WatchGuard’s latest quarterly Internet Security Report, which explores the computer and network security threats affecting small to midsize enterprises (SMEs), has revealed massive increases in scripting attacks and overall malware attempts against midsize companies throughout Q3 2017.
“Threat actors are constantly adjusting their techniques, always looking for new ways of exploiting vulnerabilities to steal valuable data,” said Corey Nachreiner, Chief Technology Officer at WatchGuard Technologies. “This quarter, we found that script-based attacks – like the fake Python library packages discovered in September – appeared 20 times more than in Q2, while overall malware attacks shot through the roof. Staying vigilant regarding these developments is half the battle. Every business can better protect themselves and their stakeholders by employing multiple layers of protection, enabling advanced security services and monitoring network logs for traffic related to the top threats mentioned in this report.”
WatchGuard’s Internet Security Report examines the modern threat landscape and delivers key data, educational guidance and in-depth research to help readers understand the latest attack trends and update their defences. Other findings from the Q3 2017 report include:
Authentication is still a big target. Though not as prevalent as in Q2, attacks targeting authentication and credentials such as Mimikatz, returned in a big way this quarter. Aside from Mimikatz, brute force web login attempts were also highly visible, proving that attackers are continuing to target the weakest link – credentials.
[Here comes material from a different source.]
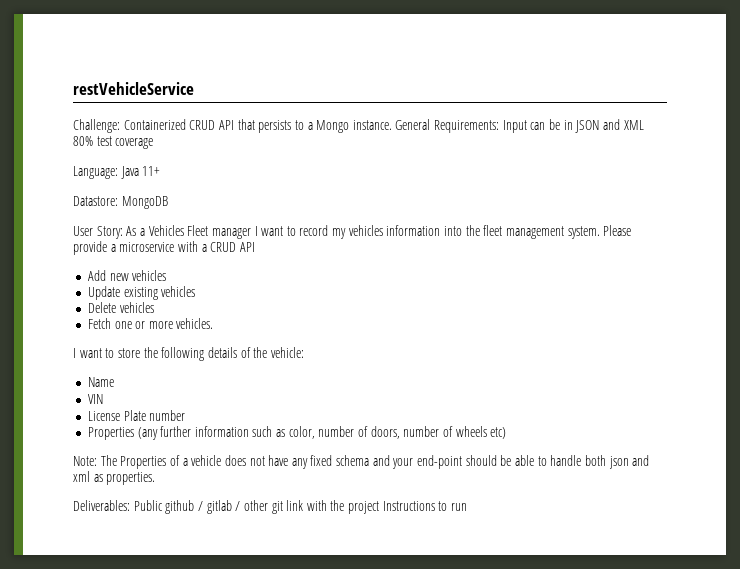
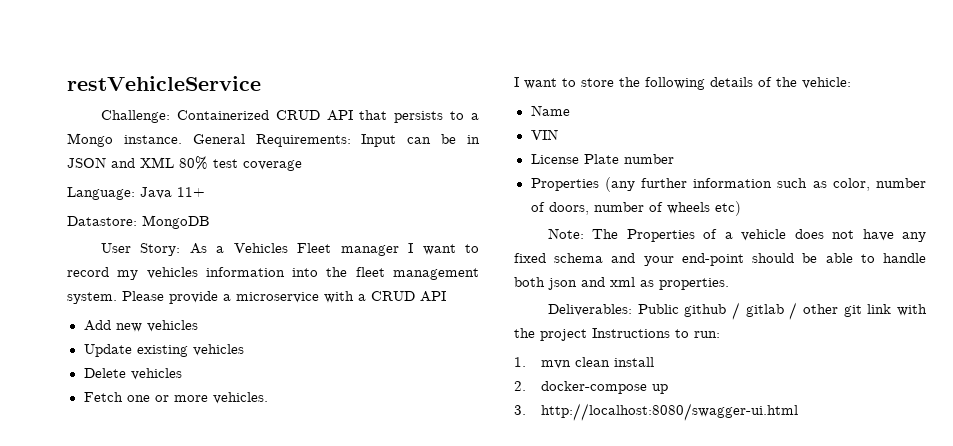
- Deliverables: Public github / gitlab / other git link with the project Instructions to run
+ Deliverables: Public github / gitlab / other git link with the project Instructions to run:
+ 1. mvn clean install
+ 2. docker-compose up
+ 3. http://localhost:8080/swagger-ui.html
WatchGuard’s Internet Security Report is based on anonymised Firebox Feed data from nearly 30,000 active WatchGuard UTM appliances worldwide, which blocked more than 19 million malware variants and 1.6 million network attacks in Q3. The complete report includes defensive strategies for responding to the latest attack trends, based on analysis of the quarter’s top malware and network threats. The report also examines the growing trend of supply chain attacks by evaluating the most notable instances from Q3 – NetSarang, Ccleaner and fake Python packages.
WatchGuard Threat Lab’s latest research project – a detailed analysis on Q3 phishing trends – is highlighted in the report as well. This project features email spam and malware data captured by the team’s ‘Artemis’ honeynet, which is now publicly available on GitHub for download and use.